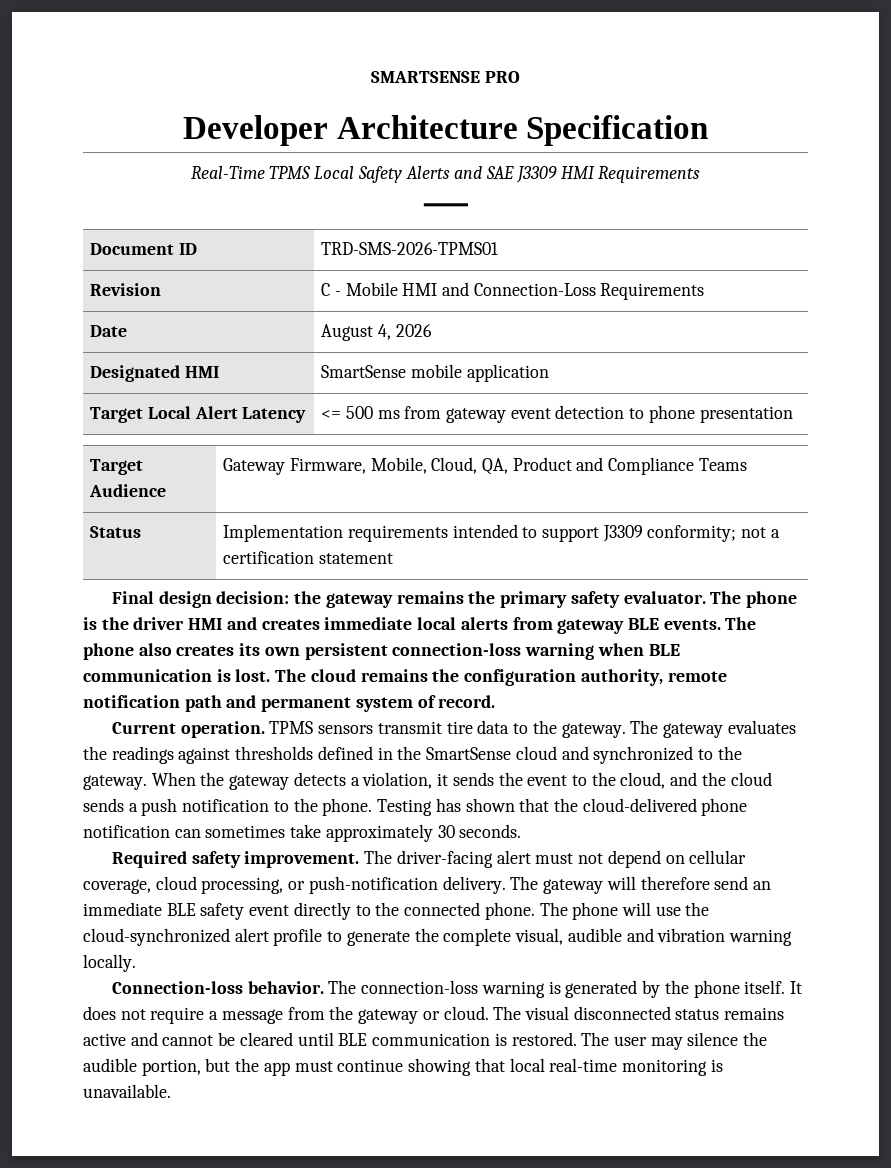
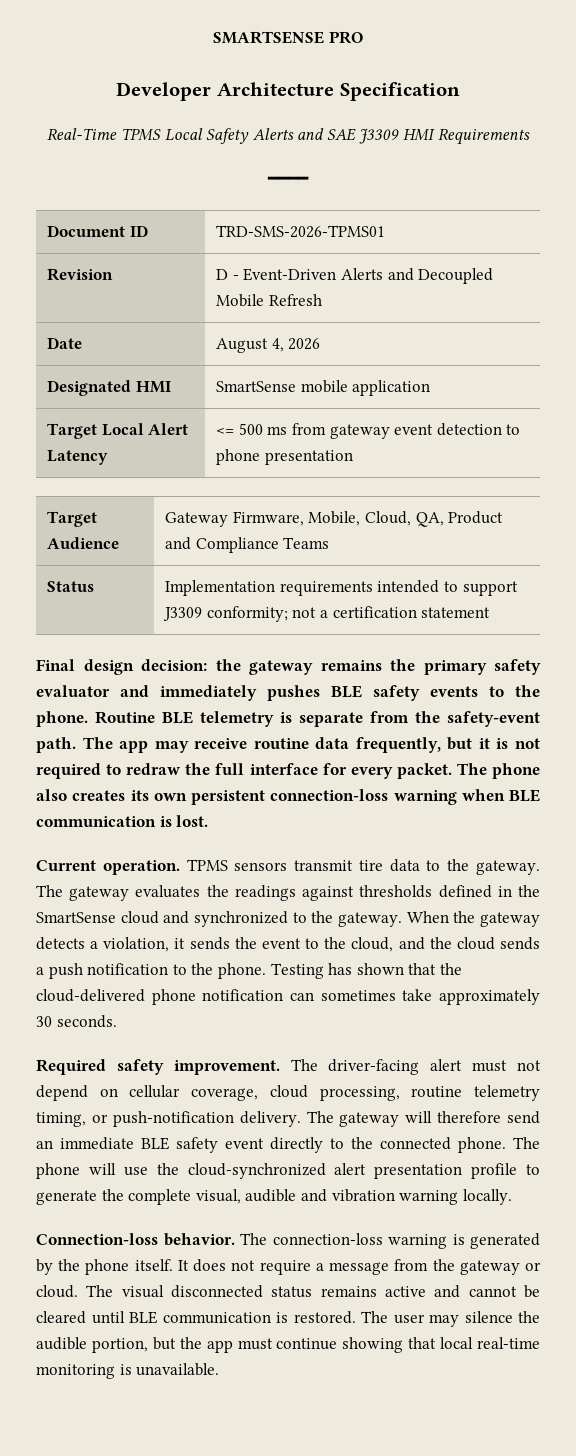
- Revision | C - Mobile HMI and Connection-Loss Requirements
+ Revision | D - Event-Driven Alerts and Decoupled Mobile Refresh
- Final design decision: the gateway remains the primary safety evaluator. The phone is the driver HMI and creates immediate local alerts from gateway BLE events.
+ Final design decision: the gateway remains the primary safety evaluator and immediately pushes BLE safety events to the phone. Routine BLE telemetry is separate from the safety-event path. The app may receive routine data frequently, but it is not required to redraw the full interface for every packet.
- The cloud remains the configuration authority, remote notification path and permanent system of record.
- The driver-facing alert must not depend on cellular coverage, cloud processing, or push-notification delivery.
+ The driver-facing alert must not depend on cellular coverage, cloud processing, routine telemetry timing, or push-notification delivery.
- The phone will use the cloud-synchronized alert profile to generate the complete visual, audible and vibration warning locally.
+ The phone will use the cloud-synchronized alert presentation profile to generate the complete visual, audible and vibration warning locally.

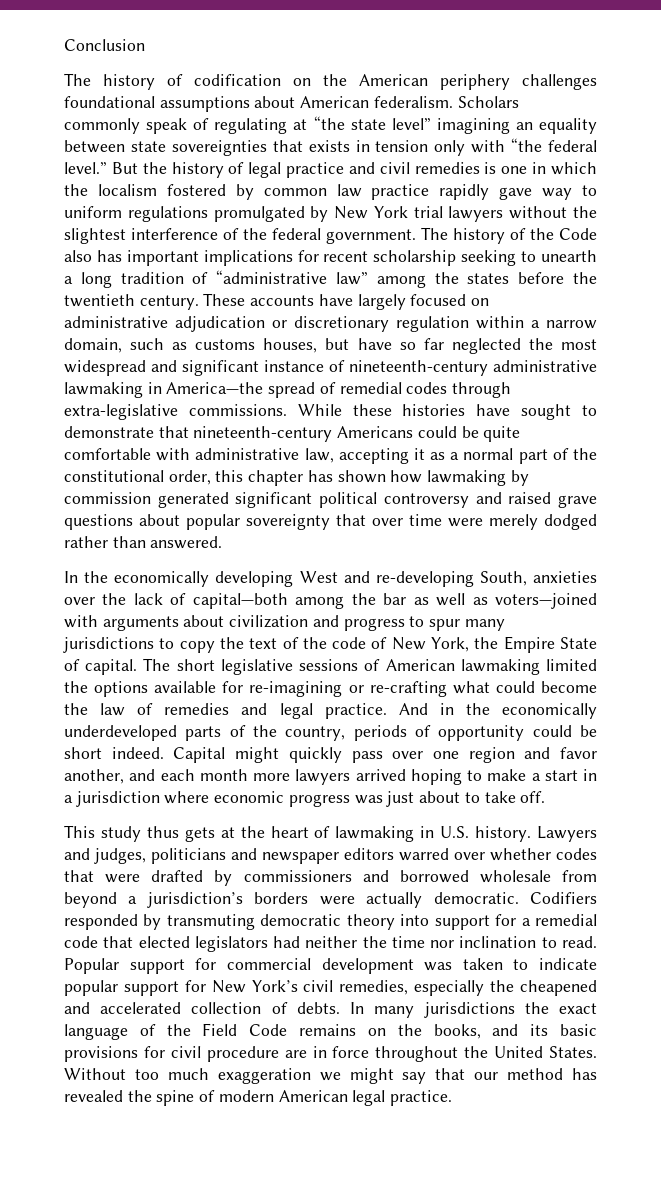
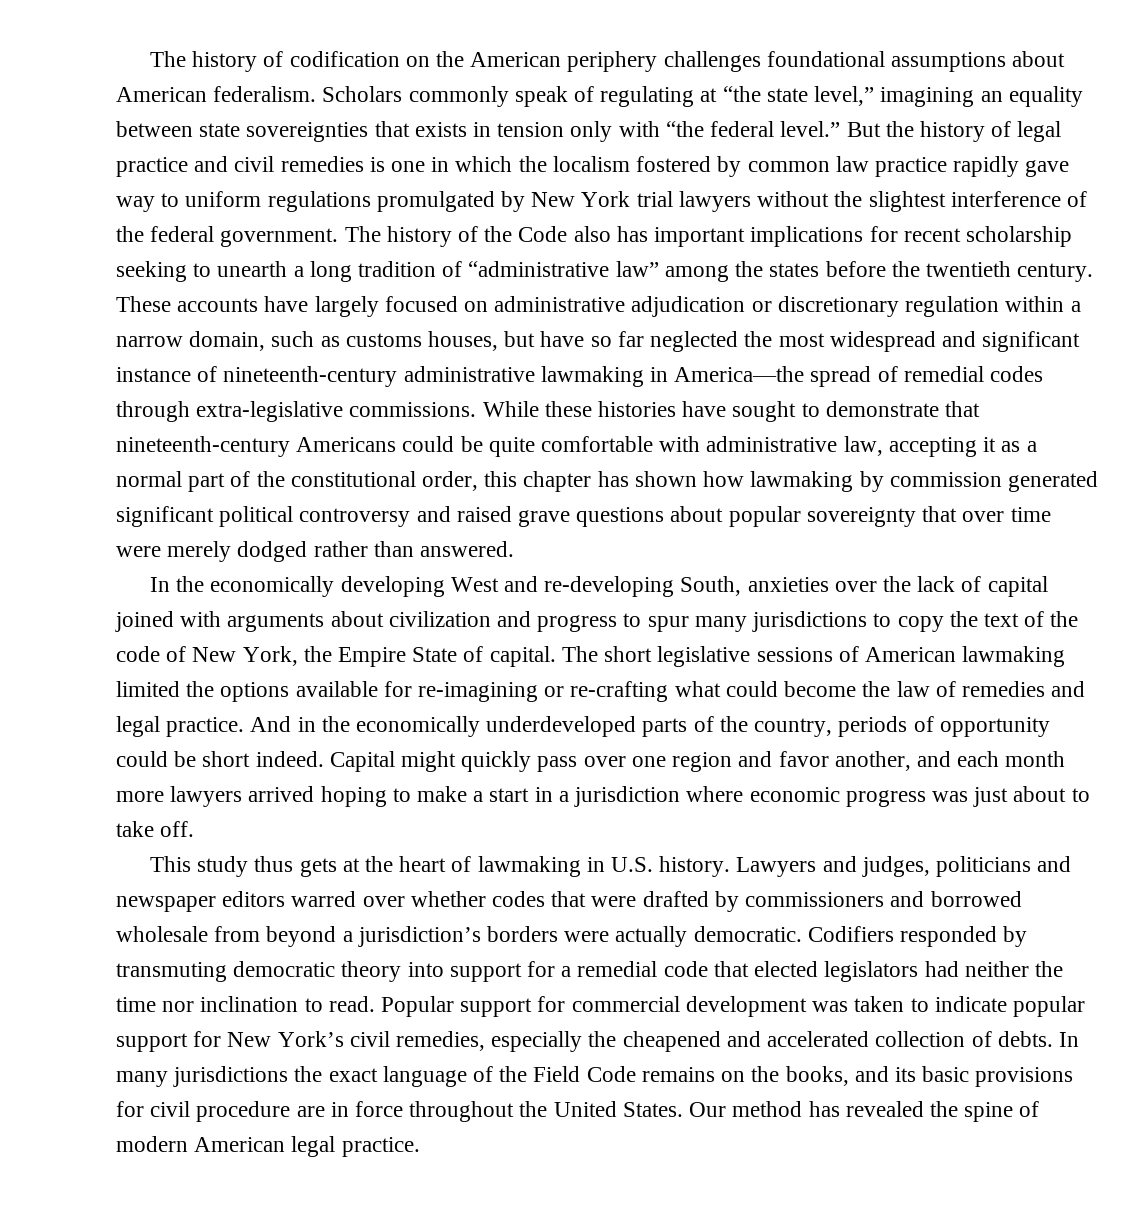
- Conclusion
- Scholars commonly speak of regulating at “the state level” imagining an equality between state sovereignties that exists in tension only with “the federal level.”
+ Scholars commonly speak of regulating at “the state level,” imagining an equality between state sovereignties that exists in tension only with “the federal level.”
- In the economically developing West and re-developing South, anxieties over the lack of capital—both among the bar as well as voters—joined with arguments about civilization and progress to spur many jurisdictions to copy the text of the code of New York, the Empire State of capital.
+ In the economically developing West and re-developing South, anxieties over the lack of capital joined with arguments about civilization and progress to spur many jurisdictions to copy the text of the code of New York, the Empire State of capital.
- Without too much exaggeration we might say that our method has revealed the spine of modern American legal practice.
+ Our method has revealed the spine of modern American legal practice.

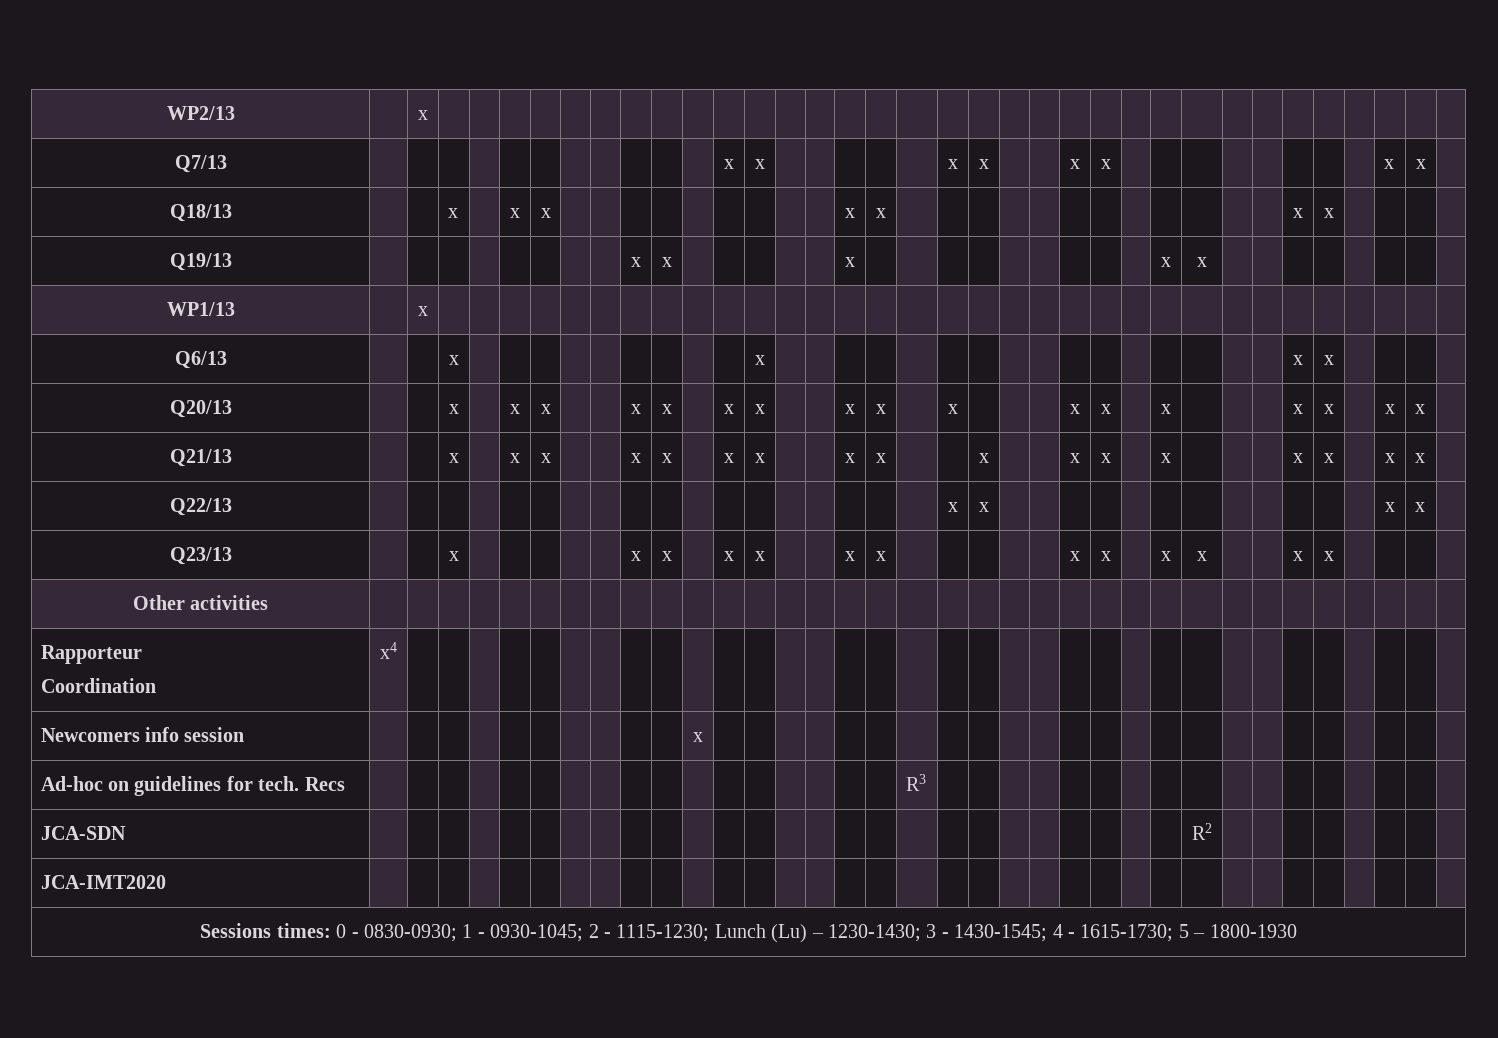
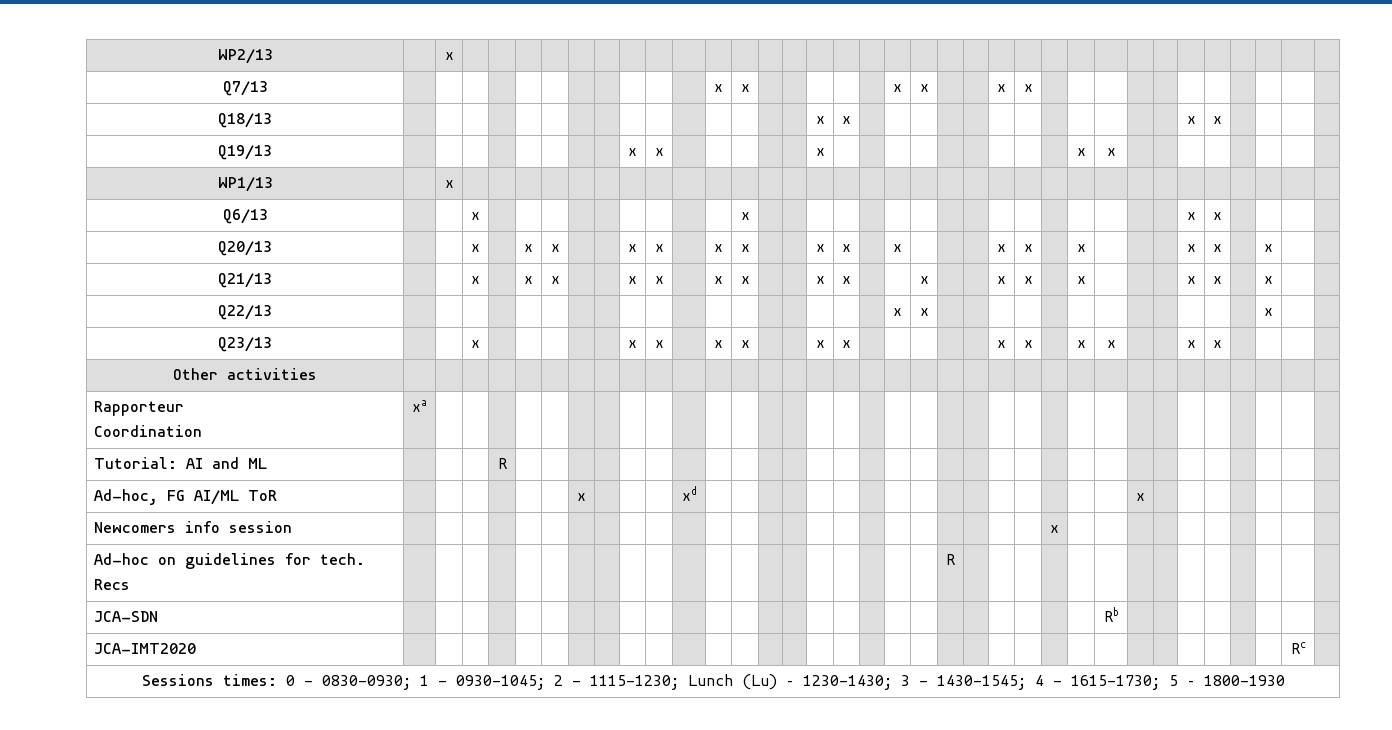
- Q7/13 | | | | | | | | | | | | x | x | | | | | | x | x | | | x | x | | | | | | | | | x | x |
+ Q7/13 | | | | | | | | | | | | x | x | | | | | | x | x | | | x | x | | | | | | | | | | |
- Q18/13 | | | x | | x | x | | | | | | | | | | x | x | | | | | | | | | | | | | x | x | | | |
+ Q18/13 | | | | | | | | | | | | | | | | x | x | | | | | | | | | | | | | x | x | | | |
- Q20/13 | | | x | | x | x | | | x | x | | x | x | | | x | x | | x | | | | x | x | | x | | | | x | x | | x | x |
+ Q20/13 | | | x | | x | x | | | x | x | | x | x | | | x | x | | x | | | | x | x | | x | | | | x | x | | x | |
- Q21/13 | | | x | | x | x | | | x | x | | x | x | | | x | x | | | x | | | x | x | | x | | | | x | x | | x | x |
+ Q21/13 | | | x | | x | x | | | x | x | | x | x | | | x | x | | | x | | | x | x | | x | | | | x | x | | x | |
- Q22/13 | | | | | | | | | | | | | | | | | | | x | x | | | | | | | | | | | | | x | x |
+ Q22/13 | | | | | | | | | | | | | | | | | | | x | x | | | | | | | | | | | | | x | |
  Rapporteur
- Coordination | x4 | | | | | | | | | | | | | | | | | | | | | | | | | | | | | | | | | |
- Newcomers info session | | | | | | | | | | | x | | | | | | | | | | | | | | | | | | | | | | | |
+ Coordination | xa | | | | | | | | | | | | | | | | | | | | | | | | | | | | | | | | | |
+ Tutorial: AI and ML | | | | R | | | | | | | | | | | | | | | | | | | | | | | | | | | | | | |
+ Ad-hoc, FG AI/ML ToR | | | | | | | x | | | | xd | | | | | | | | | | | | | | | | | x | | | | | | |
+ Newcomers info session | | | | | | | | | | | | | | | | | | | | | | | | | x | | | | | | | | | |
- Ad-hoc on guidelines for tech. Recs | | | | | | | | | | | | | | | | | | R3 | | | | | | | | | | | | | | | | |
+ Ad-hoc on guidelines for tech. Recs | | | | | | | | | | | | | | | | | | | | | R | | | | | | | | | | | | | |
- JCA-SDN | | | | | | | | | | | | | | | | | | | | | | | | | | | R2 | | | | | | | |
+ JCA-SDN | | | | | | | | | | | | | | | | | | | | | | | | | | | Rb | | | | | | | |
- JCA-IMT2020 | | | | | | | | | | | | | | | | | | | | | | | | | | | | | | | | | | |
+ JCA-IMT2020 | | | | | | | | | | | | | | | | | | | | | | | | | | | | | | | | | | Rc |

..........

> **What needs to be done**
Please return only the lines from the one with "- Newcomers info" through the end of the listing, each exactly as written, first and last included.

> **Task answer**
- Newcomers info session | | | | | | | | | | | x | | | | | | | | | | | | | | | | | | | | | | | |
+ Coordination | xa | | | | | | | | | | | | | | | | | | | | | | | | | | | | | | | | | |
+ Tutorial: AI and ML | | | | R | | | | | | | | | | | | | | | | | | | | | | | | | | | | | | |
+ Ad-hoc, FG AI/ML ToR | | | | | | | x | | | | xd | | | | | | | | | | | | | | | | | x | | | | | | |
+ Newcomers info session | | | | | | | | | | | | | | | | | | | | | | | | | x | | | | | | | | | |
- Ad-hoc on guidelines for tech. Recs | | | | | | | | | | | | | | | | | | R3 | | | | | | | | | | | | | | | | |
+ Ad-hoc on guidelines for tech. Recs | | | | | | | | | | | | | | | | | | | | | R | | | | | | | | | | | | | |
- JCA-SDN | | | | | | | | | | | | | | | | | | | | | | | | | | | R2 | | | | | | | |
+ JCA-SDN | | | | | | | | | | | | | | | | | | | | | | | | | | | Rb | | | | | | | |
- JCA-IMT2020 | | | | | | | | | | | | | | | | | | | | | | | | | | | | | | | | | | |
+ JCA-IMT2020 | | | | | | | | | | | | | | | | | | | | | | | | | | | | | | | | | | Rc |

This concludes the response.